On March 29, 2001, Knowledge Adventure through Simon & Schuster Interactive and Havas Interactive officially announced the video game Sabrina the Teenage Witch: A Twitch in Time! for the PlayStation game system.

| Game title | Platform | Developer | Publisher | Release date |
|---|---|---|---|---|
| Sabrina the Teenage Witch: Spellbound | Macintosh, Microsoft Windows | Havas Interactive | Knowledge Adventure (Havas Interactive), Simon & Schuster Interactive | August 27, 1999 |
| Sabrina the Teenage Witch: Bundle of Magic | Microsoft Windows, Macintosh | Havas Interactive | Knowledge Adventure (Havas Interactive), Simon & Schuster Interactive | August 27, 1999 |
| Sabrina the Teenage Witch: Brat Attack | Macintosh, Microsoft Windows | Havas Interactive | Knowledge Adventure (Havas Interactive), Simon & Schuster Interactive | November 8, 1999 |
| Sabrina the Teenage Witch: A Twitch in Time! | PlayStation | Havas Interactive | Knowledge Adventure (Havas Interactive), Simon & Schuster Interactive | March 30, 2001 |
| Sabrina the Teenage Witch: Potion Commotion | Game Boy Advance | Ubisoft | Ubisoft | April 25, 2002, September 1, 2002 |
| Sabrina the Teenage Witch Triple Pack | Microsoft Windows, Hybrid PC, Macintosh | Simon & Schuster Interactive | Simon & Schuster Interactive | February 27, 2004 |

==Animated series==

An animated spin-off of the show, Sabrina: The Animated Series, started airing during the live action show's 4th season.

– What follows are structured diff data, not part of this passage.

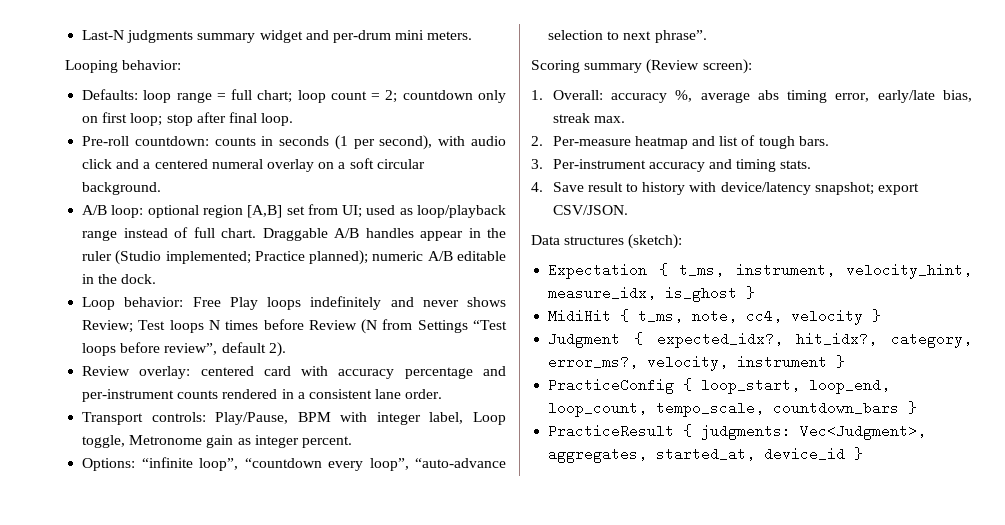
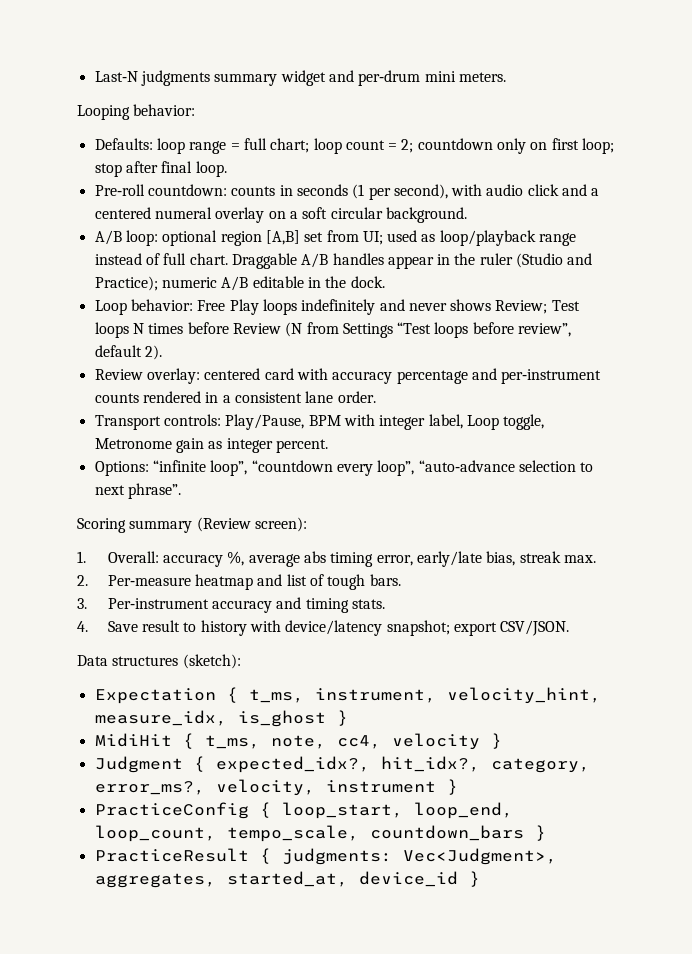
- Draggable A/B handles appear in the ruler (Studio implemented; Practice planned); numeric A/B editable in the dock.
+ Draggable A/B handles appear in the ruler (Studio and Practice); numeric A/B editable in the dock.

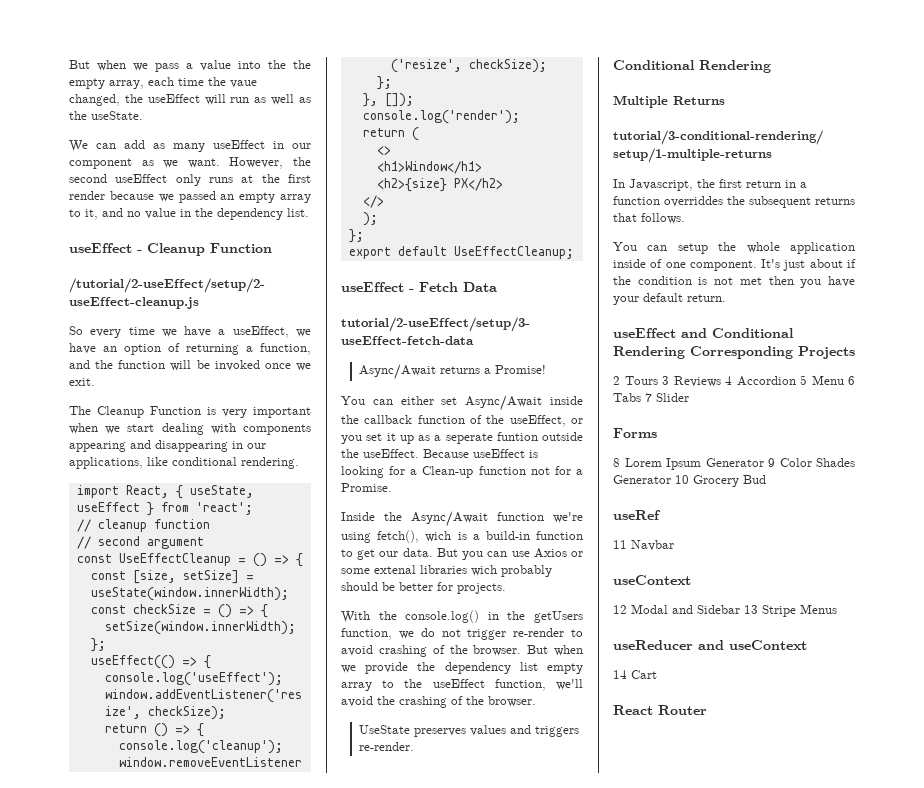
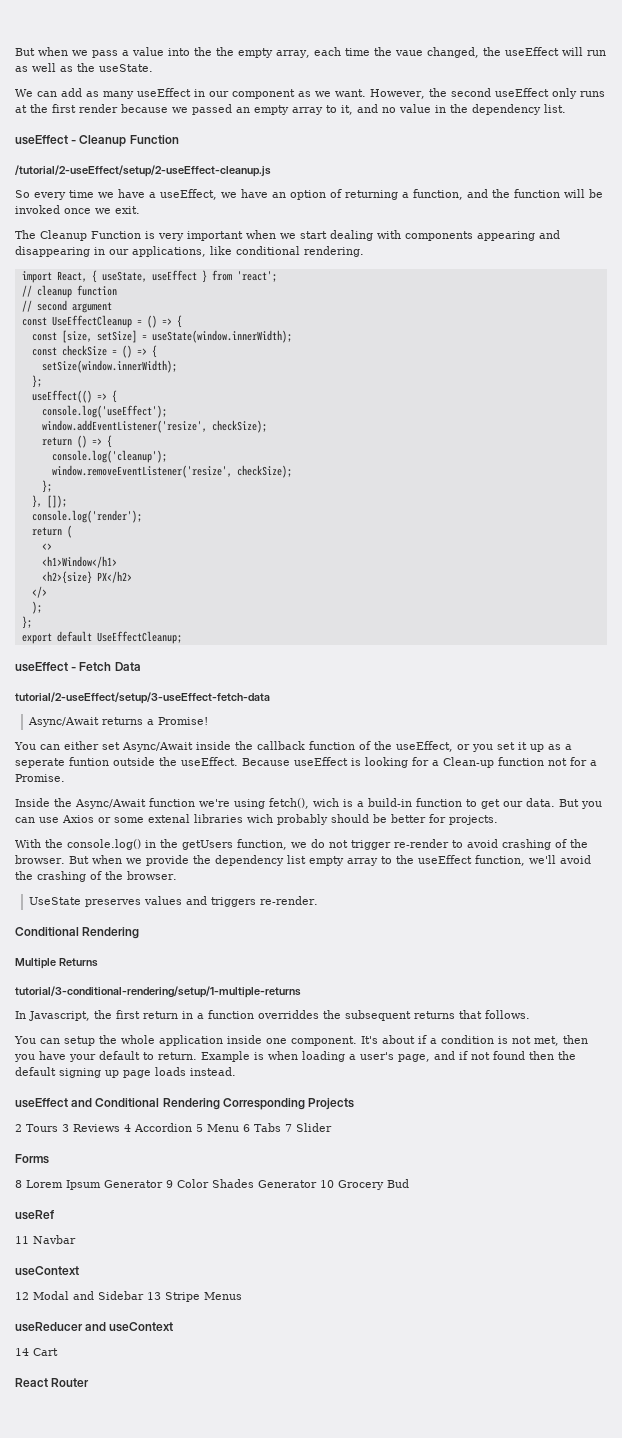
- You can setup the whole application inside of one component.
+ You can setup the whole application inside one component.
- It's just about if the condition is not met then you have your default return.
+ It's about if a condition is not met, then you have your default to return. Example is when loading a user's page, and if not found then the default signing up page loads instead.

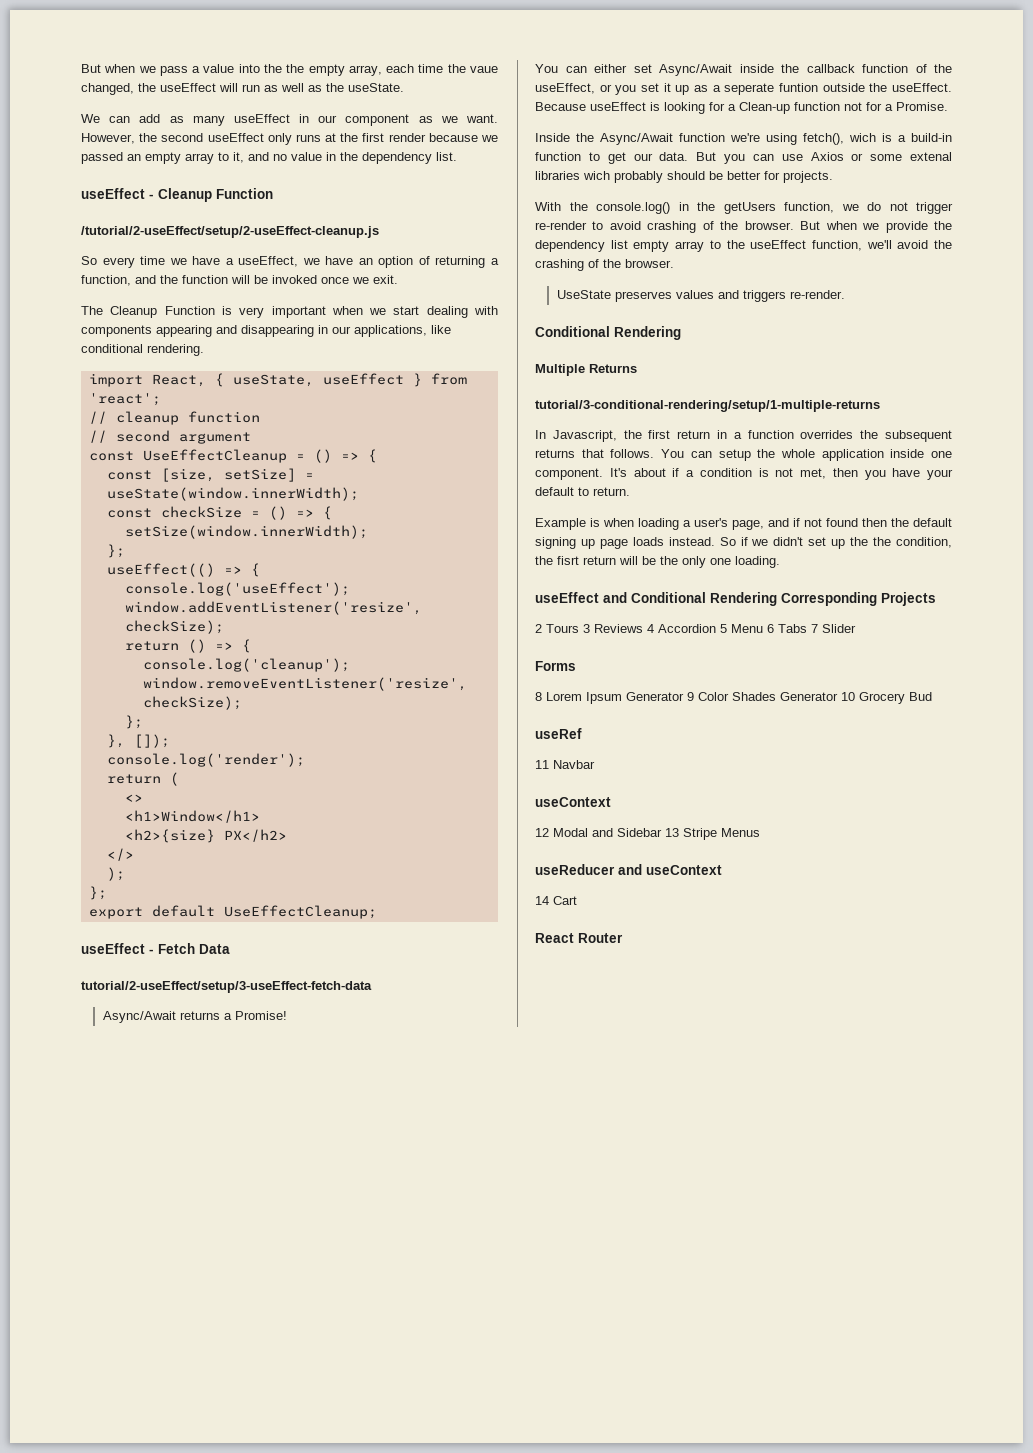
- In Javascript, the first return in a function overriddes the subsequent returns that follows.
- You can setup the whole application inside one component.
+ In Javascript, the first return in a function overrides the subsequent returns that follows. You can setup the whole application inside one component.
- It's about if a condition is not met, then you have your default to return. Example is when loading a user's page, and if not found then the default signing up page loads instead.
+ It's about if a condition is not met, then you have your default to return.
+ Example is when loading a user's page, and if not found then the default signing up page loads instead. So if we didn't set up the the condition, the fisrt return will be the only one loading.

The role of Sabrina was voiced by Hart's younger sister Emily Hart. Melissa Joan Hart voiced both aunts, Hilda and Zelda, and Nick Bakay reprises his role of Salem. This series was followed by a television film, Sabrina: Friends Forever, which in turn was followed by another series titled Sabrina's Secret Life. Neither Emily Hart nor Melissa Joan Hart returned for the television film or the follow-up series. An animated spin-off focusing on Salem the Cat was also slated to debut in the 2001–02 season before it was scrapped.

A new animated spin-off was produced by Hub Network in 2013 called Sabrina: Secrets of a Teenage Witch. In this version, Sabrina (voiced by Ashley Tisdale) is a witch princess in training so that she can one day rule the other realm.